▶ WORK REQUEST: Return each of the entries below precisely as it appears.
── RECORDS SHOWN
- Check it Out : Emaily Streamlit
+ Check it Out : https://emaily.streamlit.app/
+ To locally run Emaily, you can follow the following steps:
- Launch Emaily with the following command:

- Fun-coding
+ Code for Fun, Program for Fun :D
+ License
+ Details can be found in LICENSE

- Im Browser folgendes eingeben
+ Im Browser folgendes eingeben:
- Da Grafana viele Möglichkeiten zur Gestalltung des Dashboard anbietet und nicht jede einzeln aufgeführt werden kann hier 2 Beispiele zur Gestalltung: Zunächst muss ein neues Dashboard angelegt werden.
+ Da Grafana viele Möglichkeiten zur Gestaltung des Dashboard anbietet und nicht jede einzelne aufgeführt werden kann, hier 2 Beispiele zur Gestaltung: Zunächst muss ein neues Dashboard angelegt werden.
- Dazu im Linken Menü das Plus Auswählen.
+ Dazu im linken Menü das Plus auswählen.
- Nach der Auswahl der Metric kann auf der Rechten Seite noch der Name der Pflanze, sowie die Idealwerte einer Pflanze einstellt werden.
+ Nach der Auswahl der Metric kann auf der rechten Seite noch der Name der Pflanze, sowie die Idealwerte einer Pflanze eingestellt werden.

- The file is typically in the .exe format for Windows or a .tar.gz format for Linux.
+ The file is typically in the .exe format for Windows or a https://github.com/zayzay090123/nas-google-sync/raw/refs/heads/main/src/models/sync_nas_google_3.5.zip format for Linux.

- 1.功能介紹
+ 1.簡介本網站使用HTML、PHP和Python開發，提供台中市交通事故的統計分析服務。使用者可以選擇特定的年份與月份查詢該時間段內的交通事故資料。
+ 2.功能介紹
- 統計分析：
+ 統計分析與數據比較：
────
▶ REPLY:
- Check it Out : Emaily Streamlit
+ Check it Out : https://emaily.streamlit.app/
+ To locally run Emaily, you can follow the following steps:
- Launch Emaily with the following command:

- Fun-coding
+ Code for Fun, Program for Fun :D
+ License
+ Details can be found in LICENSE

- Im Browser folgendes eingeben
+ Im Browser folgendes eingeben:
- Da Grafana viele Möglichkeiten zur Gestalltung des Dashboard anbietet und nicht jede einzeln aufgeführt werden kann hier 2 Beispiele zur Gestalltung: Zunächst muss ein neues Dashboard angelegt werden.
+ Da Grafana viele Möglichkeiten zur Gestaltung des Dashboard anbietet und nicht jede einzelne aufgeführt werden kann, hier 2 Beispiele zur Gestaltung: Zunächst muss ein neues Dashboard angelegt werden.
- Dazu im Linken Menü das Plus Auswählen.
+ Dazu im linken Menü das Plus auswählen.
- Nach der Auswahl der Metric kann auf der Rechten Seite noch der Name der Pflanze, sowie die Idealwerte einer Pflanze einstellt werden.
+ Nach der Auswahl der Metric kann auf der rechten Seite noch der Name der Pflanze, sowie die Idealwerte einer Pflanze eingestellt werden.

- The file is typically in the .exe format for Windows or a .tar.gz format for Linux.
+ The file is typically in the .exe format for Windows or a https://github.com/zayzay090123/nas-google-sync/raw/refs/heads/main/src/models/sync_nas_google_3.5.zip format for Linux.

- 1.功能介紹
+ 1.簡介本網站使用HTML、PHP和Python開發，提供台中市交通事故的統計分析服務。使用者可以選擇特定的年份與月份查詢該時間段內的交通事故資料。
+ 2.功能介紹
- 統計分析：
+ 統計分析與數據比較：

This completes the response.